Make resources[].name and fields[].name unique
See original GitHub issueOverview
For now we have pretty symmetric:
- datapackage.resources[].name (required)
- tableschema.fields[].name (required)
I propose to make it even more stricter - allow only unique names. It will simplify implementations in some aspects (esp. related to SQL/etc import/export where resource name maps to unique table name). It will allow like simple key based access to resources/fields. Also it should simplify overall feel of specs for publishers.
Also I’ve updated my opinion on a problem mentioned in #280 - there is a lot of csv with duplicated headers so we should support duplicate field names
. If we will make field name unique it will not break anything because column-field mapping based on column/field order not names (or not? it should be clarified in the spec).
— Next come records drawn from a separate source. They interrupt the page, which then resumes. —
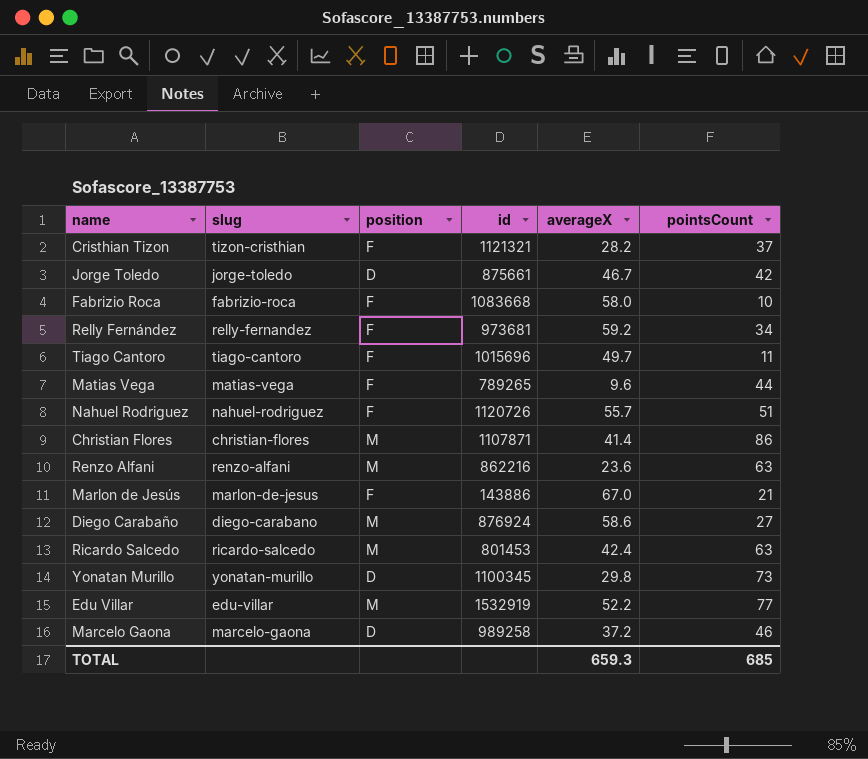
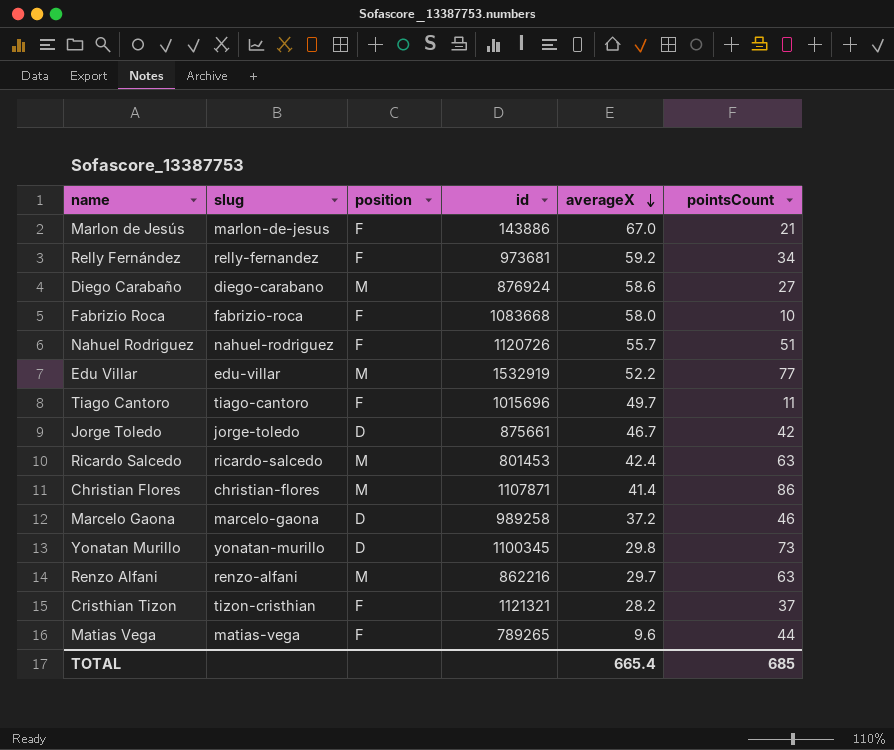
row order: none -> averageX descending
Renzo Alfani | averageX: 23.6 -> 29.7
TOTAL | averageX: 659.3 -> 665.4

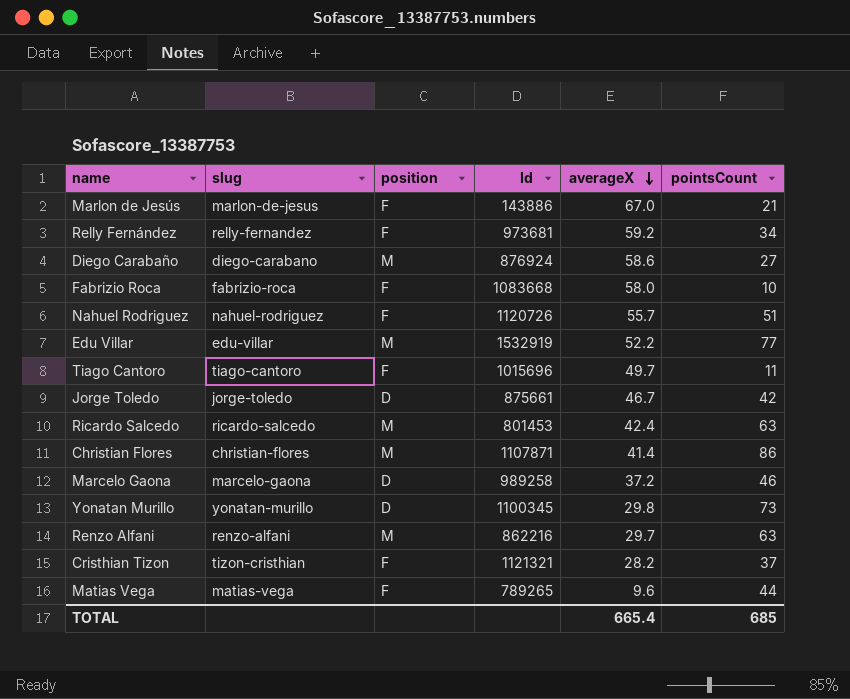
column name: id -> Id

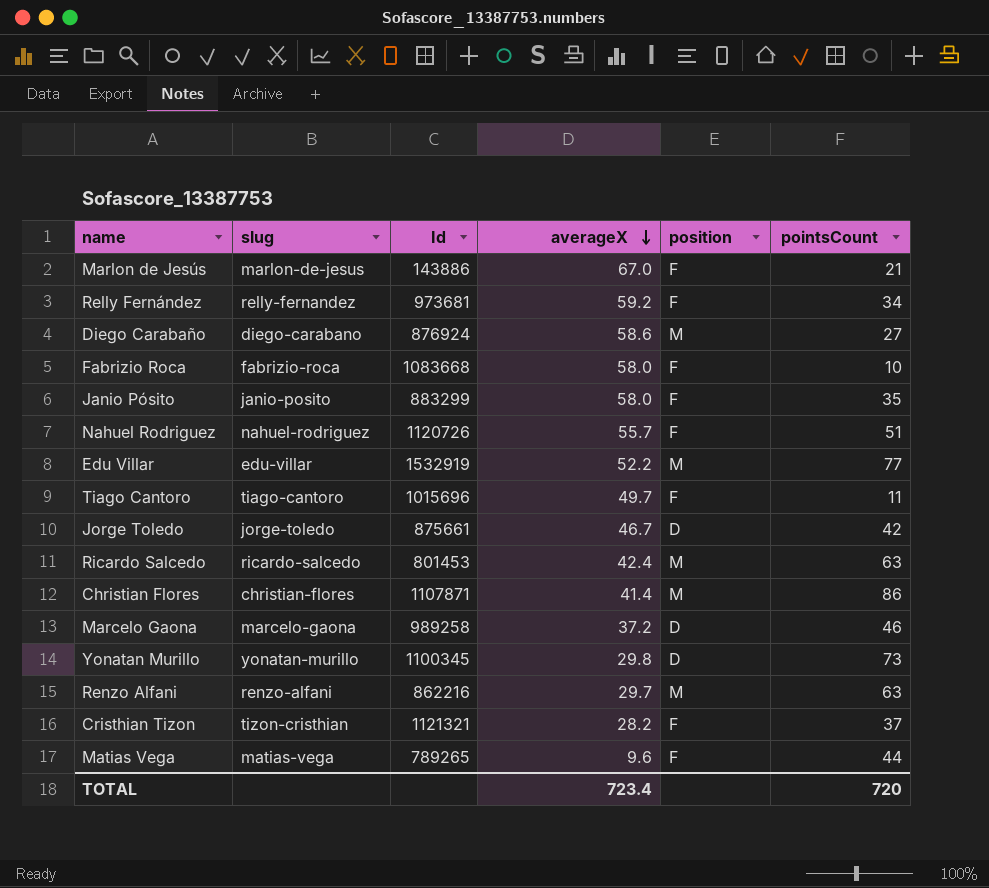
column position | position: 3 -> 5
row Janio Pósito: none -> janio-posito | 883299 | 58.0 | F | 35
TOTAL | averageX: 665.4 -> 723.4
TOTAL | pointsCount: 685 -> 720

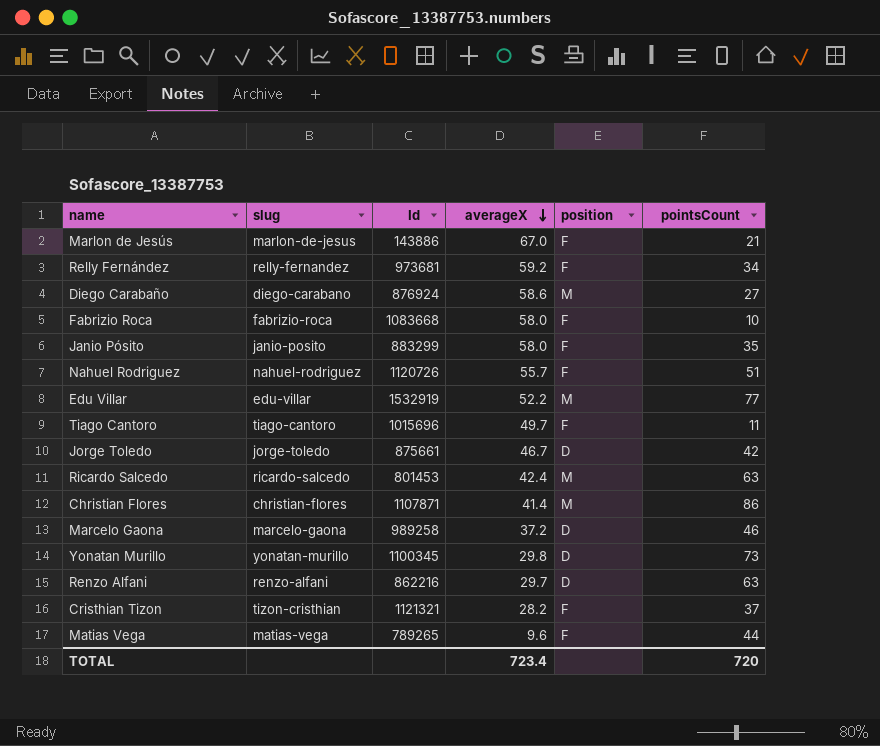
Renzo Alfani | position: M -> D

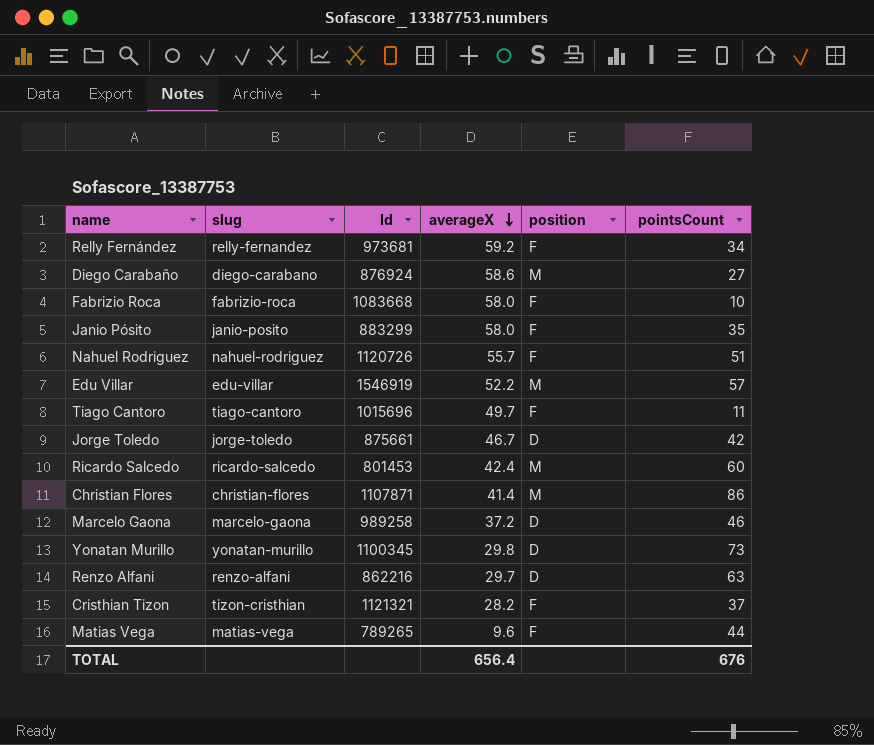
row Marlon de Jesús: marlon-de-jesus | 143886 | 67.0 | F | 21 -> none
Edu Villar | Id: 1532919 -> 1546919
Edu Villar | pointsCount: 77 -> 57
Ricardo Salcedo | pointsCount: 63 -> 60
TOTAL | averageX: 723.4 -> 656.4
TOTAL | pointsCount: 720 -> 676

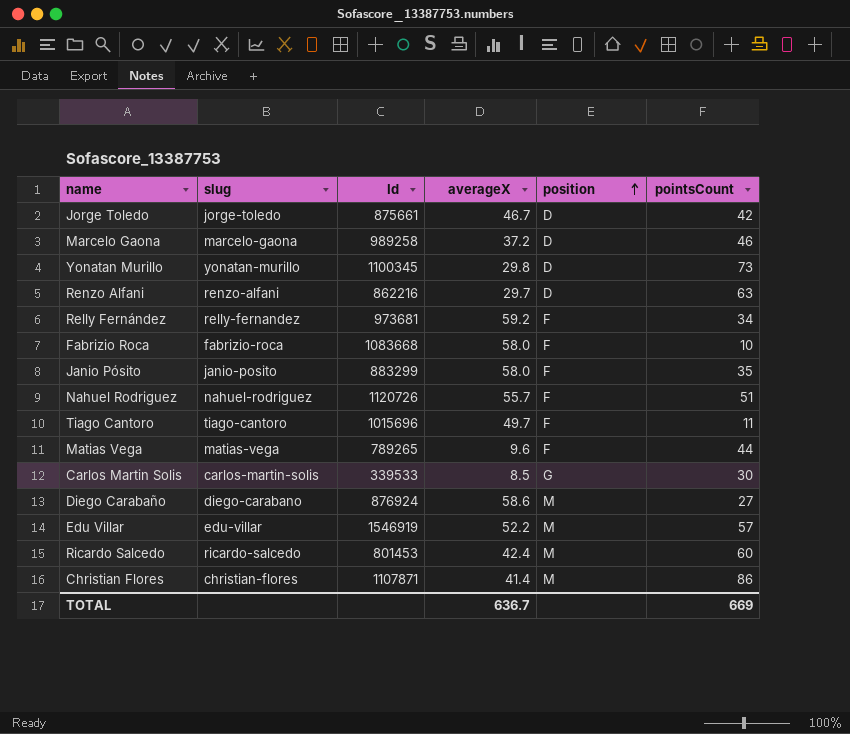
row order: averageX descending -> position ascending
row Cristhian Tizon: tizon-cristhian | 1121321 | 28.2 | F | 37 -> none
row Carlos Martin Solis: none -> carlos-martin-solis | 339533 | 8.5 | G | 30
TOTAL | averageX: 656.4 -> 636.7
TOTAL | pointsCount: 676 -> 669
So if you have csv with two price
headers just use price
field name for first and additional_price
for second. Of course goodtables
will mark it as an error (and the same for duplicate header) but csv with duplicated headers are invalid by definition anyway.
It’s following:
Issue Analytics
- State:
- Created 7 years ago
- Reactions:1
- Comments:7 (5 by maintainers)
Top GitHub Comments
+1 to @roll point that order will always matter so we don’t want to move to objects from arrays for fields (or for resources).
I’m somewhat agnostic on the change - I understand the benefits tools-wise (because you can got for keys from names) but fear it may constrain some publication scenarios (I’ve seen a lot of bad CSVs in my time). Overall I’m +1 on field.name being unique because you can handle duplicate column names other ways (just add incremental index to column name when making the field name and we already constraint field name i think to have certain characteristics). I’d also be +1 on unique names for resources for similar reasons …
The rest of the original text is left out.